EmployeeComparision.java

public class EmployeeComparision{
 
    public static void main(String args[]){
     
        /*Creating two Employees */
     
        Employee emp1 = new Employee();      
        emp1.setEmpId(2);
        emp1.setName("Mr. X");
        emp1.setCity("NY");
        emp1.setSalary(25000.0);
       
        Employee emp2 = new Employee();      
        emp2.setEmpId(1);
        emp2.setName("Mr. Y");
        emp2.setCity("New Delhi");
        emp2.setSalary(35000.0);
     
        System.out.println("Employees in acsending order(according to their ids):");
        if(emp1.compareTo(emp2) < 0) {      
            System.out.println("Emp1 < Emp2");
     
        } else if(emp1.compareTo(emp2) > 0) {      
            System.out.println("Emp2 < Emp1");
     
        } else if(emp1.compareTo(emp2) == 0) {      
            System.out.println("Both employees have same Id: emp1==emp2");      
        }
 
    }

}

Output: Emp2 < Emp1

Note that now our class declaration has been changed to:

public class Employee implements Comparable<Employee>{
}

and compareTo() is accepting object of type Employee instead of Object:

public int compareTo(Employee e2){
}

There are two benefits of using generics:

1) No need to put a check for ClassCastException in compareTo()
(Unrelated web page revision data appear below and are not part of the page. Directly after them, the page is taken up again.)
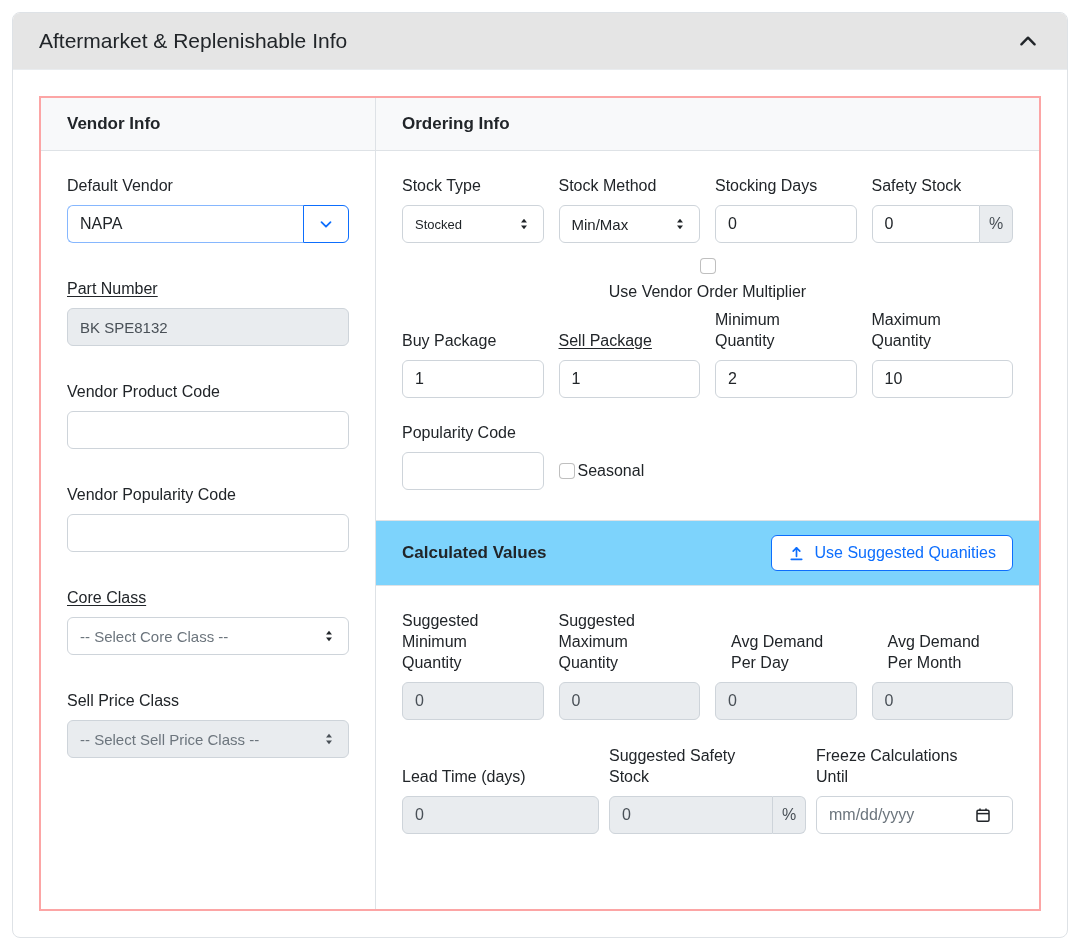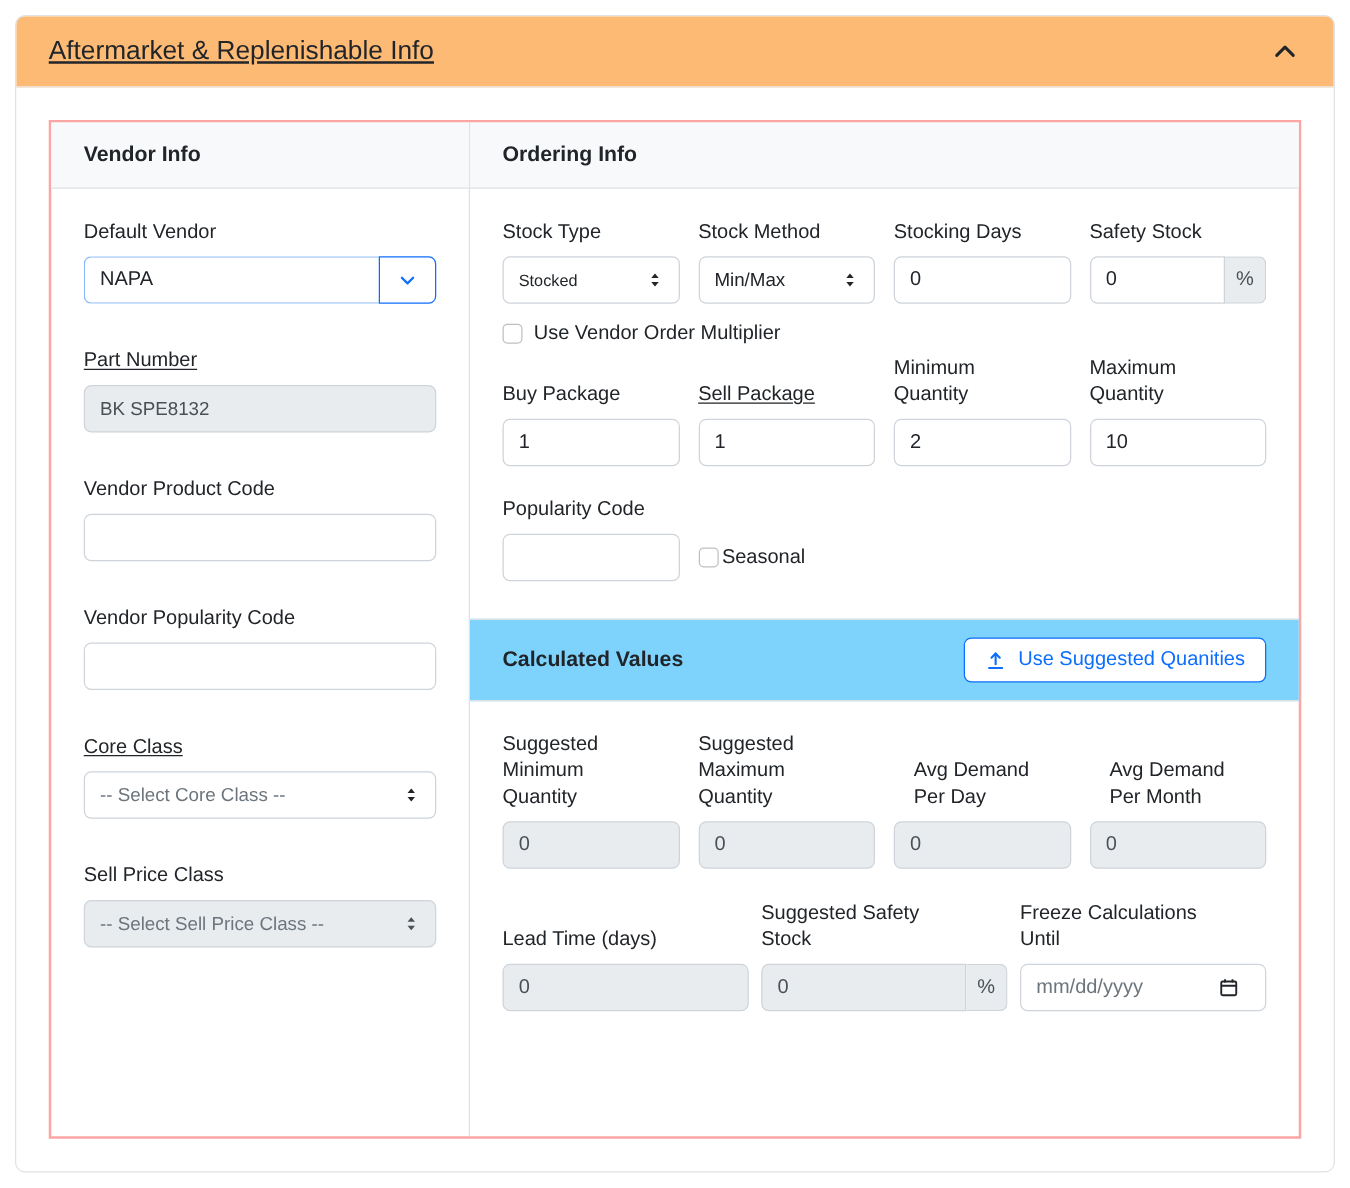--- a/index.html
+++ b/index.html
@@ -12,22 +12,22 @@
     -webkit-font-smoothing:antialiased;
   }
   .page { width:1080px; height:950px; padding:12px; }
 
   .card {
     border:1px solid #dee2e6; border-radius:8px; background:#fff;
     height:926px; display:flex; flex-direction:column; overflow:hidden;
   }
   .card-header {
     display:flex; align-items:center; justify-content:space-between;
-    padding:15px 26px; border-bottom:1px solid #e9ecef; background:#fdba74;
-    flex:0 0 auto; cursor:pointer;text-decoration:underline;
+    padding:15px 26px; border-bottom:1px solid #e9ecef; background:#e5e5e5;
+    flex:0 0 auto; cursor:pointer;
   }
   .card-title { font-size:21px; font-weight:500; }
   .chevron-btn { background:none; border:none; padding:2px; cursor:pointer; display:flex; }
   .card-body { padding:26px; flex:1; min-height:0; }
 
   .panel-box { display:flex; border:2px solid #fca5a5; height:100%; background:#fff; }
   .left-panel { width:335px; min-width:335px; border-right:1px solid #dee2e6; }
   .right-panel { flex:1; display:flex; flex-direction:column; min-width:0; }
 
   .panel-header {
@@ -66,21 +66,21 @@
   .vendor-btn {
     width:46px; height:38px; background:#fff;
     border:1px solid #0d6efd; border-radius:0 6px 6px 0;
     display:flex; align-items:center; justify-content:center; cursor:pointer;
   }
 
   .grid4 { display:grid; grid-template-columns:repeat(4,1fr); column-gap:15px; }
   .grid3 { display:grid; grid-template-columns:repeat(3,1fr); column-gap:10px; }
   .align-end { align-items:end; }
 
-  .check-row { display:flex; align-items:center; gap:9px; margin:15px 0 8px 0; }
+  .check-row { display:flex; align-items:center; gap:9px; margin:15px 0 8px 0;flex-direction:column; }
   input[type=checkbox] {
     appearance:none; -webkit-appearance:none;
     width:16px; height:16px; border:1px solid rgba(0,0,0,.25); border-radius:4px;
     background:#fff; margin:0; cursor:pointer; flex:0 0 auto;
   }
 
   .row-c { margin-top:24px; }
   .seasonal { display:flex; align-items:center; gap:3px; margin-bottom:10px; align-self:end; }
 
   .input-group { display:flex; }

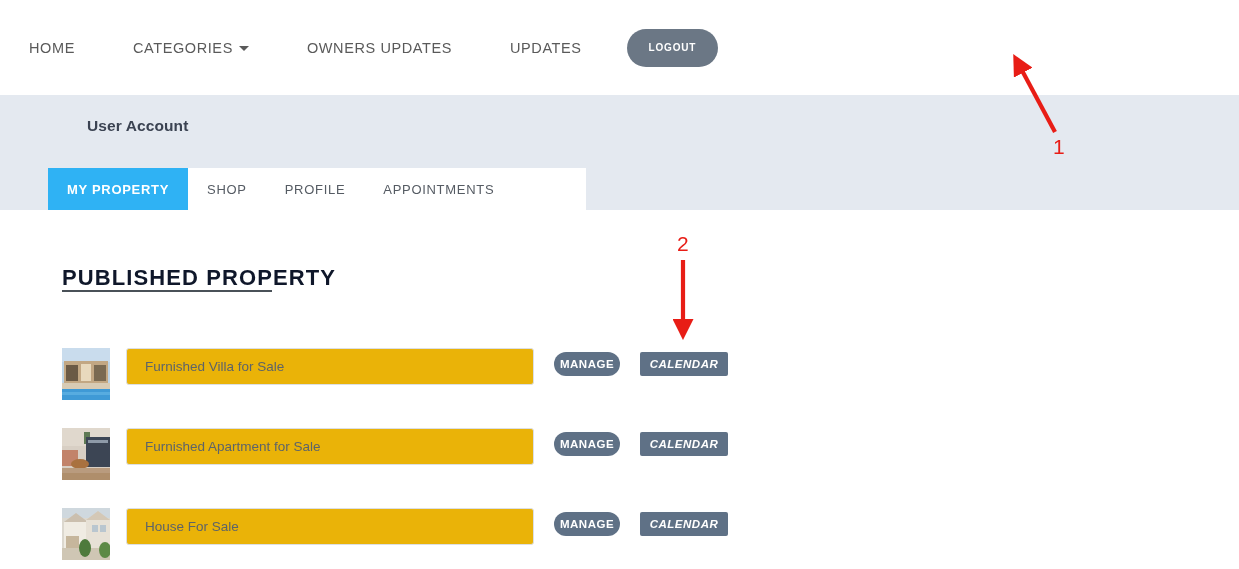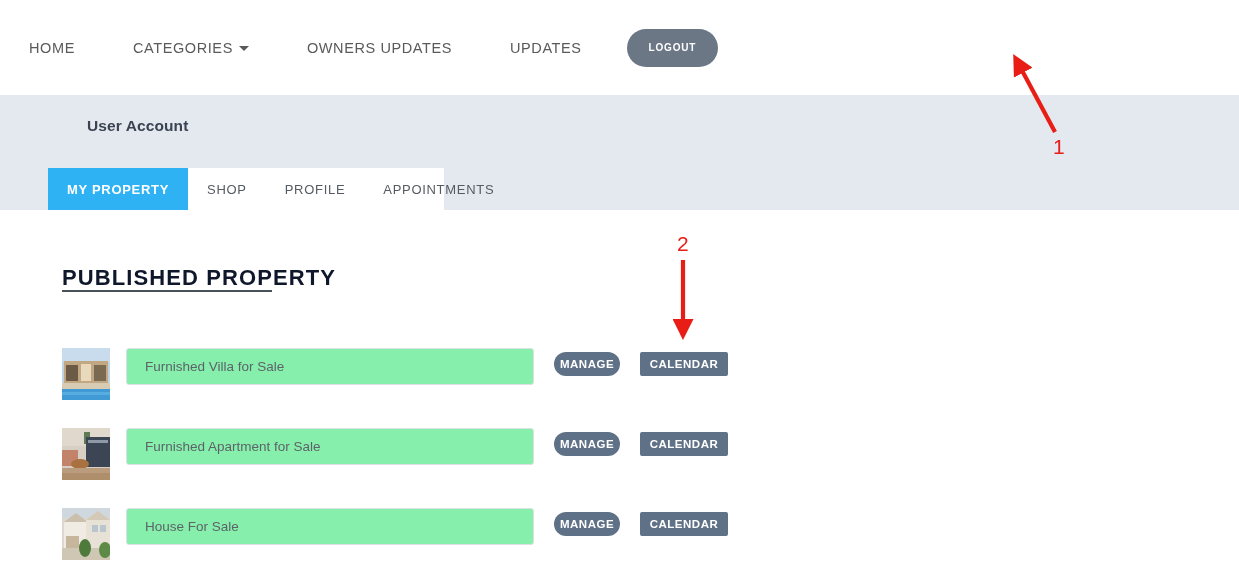--- a/index.html
+++ b/index.html
@@ -54,21 +54,21 @@
   
   .band {
     position:absolute; left:0; top:95px; width:1239px; height:115px;
     background:#e4e9f0;
   }
   .band-title {
     position:absolute; left:63px; top:22px;
     font-size:15.5px; color:#3b4352; font-weight:700; letter-spacing:0.1px;margin-left:24px;
   }
   .tabstrip {
-    position:absolute; left:48px; top:73px; width:396px; height:42px;
+    position:absolute; left:48px; top:73px; width:538px; height:42px;
     background:#ffffff; display:flex; align-items:stretch;
   }
   .tab {
     display:flex; align-items:center; justify-content:center;
     font-size:13px; letter-spacing:0.7px; color:#555b63;
     padding:0 19px; cursor:pointer; white-space:nowrap;
   }
   .tab.active { background:#2fb2f4; color:#ffffff; font-weight:700; }
 
   
@@ -84,33 +84,33 @@
 
   .rows { position:absolute; left:0; top:340px; width:1239px; }
   .prow { position:relative; height:80px; }
   .thumb {
     position:absolute; left:62px; top:8px; width:48px; height:52px;
     overflow:hidden; background:#cfd5da;
   }
   .thumb svg { display:block; width:48px; height:52px; }
   .pinput {
     position:absolute; left:126px; top:8px; width:408px; height:37px;
-    border:1px solid #dcdfe3; border-radius:3px; background:#86efac;
+    border:1px solid #dcdfe3; border-radius:3px; background:#eab308;
     font-family:"Liberation Sans", sans-serif;
     font-size:13.5px; color:#5d6469; padding:2px 18px; outline:none;
   }
   .btn-sq {
     position:absolute; top:12px; height:24px;
     background:#5f7186; color:#ffffff; border:none; border-radius:2px;
     font-family:"Liberation Sans", sans-serif;
     font-size:11.5px; font-weight:700; letter-spacing:0.5px;
     display:flex; align-items:center; justify-content:center; cursor:pointer;
   }
   .btn-manage { left:554px; width:66px;border-radius:12px; }
-  .btn-calendar { left:640px; width:88px; }
+  .btn-calendar { left:640px; width:88px;font-style:italic; }
 
   
   .anno { position:absolute; pointer-events:none; }
   .anno-num {
     position:absolute; color:#e81d16; font-size:21px;
     font-family:"Liberation Sans", sans-serif; font-weight:400;
   }
 </style>
 </head>
 <body>

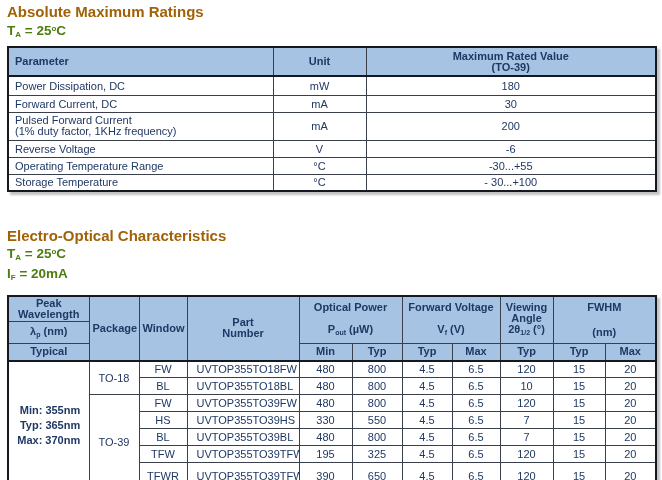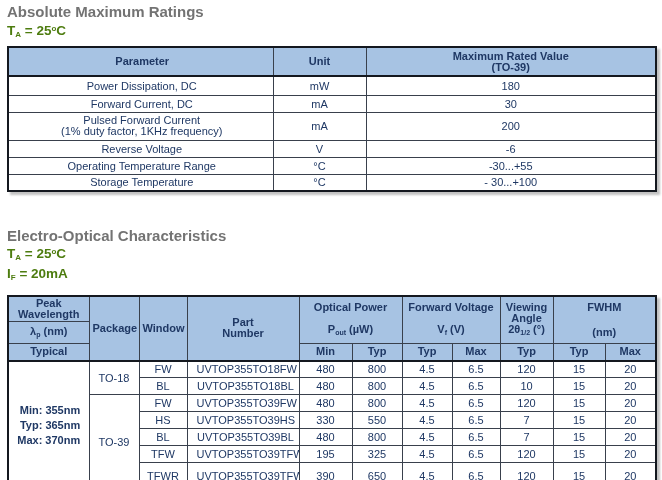--- a/index.html
+++ b/index.html
@@ -1,21 +1,21 @@
 <!DOCTYPE html>
 <html><head>
 <meta charset="utf-8">
 <style>
   * { margin:0; padding:0; box-sizing:border-box; }
   body { background:#e8e8e8; font-family:"Liberation Sans", sans-serif; }
   .page {
     position:relative; width:662px; height:480px; background:#ffffff;
     color:#1f3864; overflow:hidden;
   }
-  .sec-title { position:absolute; left:7px; font-size:15px; font-weight:bold; color:#737373; }
+  .sec-title { position:absolute; left:7px; font-size:15px; font-weight:bold; color:#a16207; }
   .cond-line { position:absolute; left:7px; font-size:13.5px; font-weight:bold; color:#4d7c0f; }
   sub.sm { font-size:8px; vertical-align:-2px; font-weight:bold; }
   sup.sm { font-size:8px; vertical-align:4px; font-weight:bold; }
   th sub, td sub { font-size:7px; vertical-align:-2px; }
 
   table {
     position:absolute; left:7px; border-collapse:collapse; table-layout:fixed;
     width:648px; font-size:11px; color:#1f3864;
     border:2px solid #14181f;
     box-shadow:3px 3px 2px rgba(120,120,120,0.45);
@@ -23,21 +23,21 @@
   }
   #table-abs { top:46px; }
   #table-eo  { top:295px; }
   th, td { border:1px solid #39404c; overflow:hidden; }
   th {
     background:#a7c3e3; font-weight:bold; text-align:center; vertical-align:middle;
     padding:1px 3px; line-height:11px;
   }
   td { text-align:center; vertical-align:middle; padding:1px 4px; line-height:12px; }
   .hdr-bottom { border-bottom:2px solid #14181f; }
-  .left { text-align:center; padding-left:6px; }
+  .left { text-align:left; padding-left:6px; }
   .stack div { line-height:11px; }
   .group-cell { vertical-align:middle; }
   .group-inner { display:flex; flex-direction:column; justify-content:space-between; height:38px; padding:1px 0; }
   .wl-cell { font-weight:bold; }
   .wl-inner { display:inline-block; text-align:right; line-height:15px; }
 </style>
 </head>
 <body>
 
 <div class="page">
The type checking of the argument passed to compareTo() will happen at compile time and if an object other than of type Employee is passed to it then it will give an error on compiling. So there is no need to check ClassCastException at runtime.

2) No need to cast

Second thing is that you do not need to cast object passed to compareTo() to Employee as we did earlier in non-generic form.

int id = obj.getEmpId();  // No Casting needed

instead of

int id = ((Employee)obj).getEmpId();

Classes from Java API which implement Comparable interfaces

String, Wrapper classes (like Integer,Character etc), Date, Calendar etc.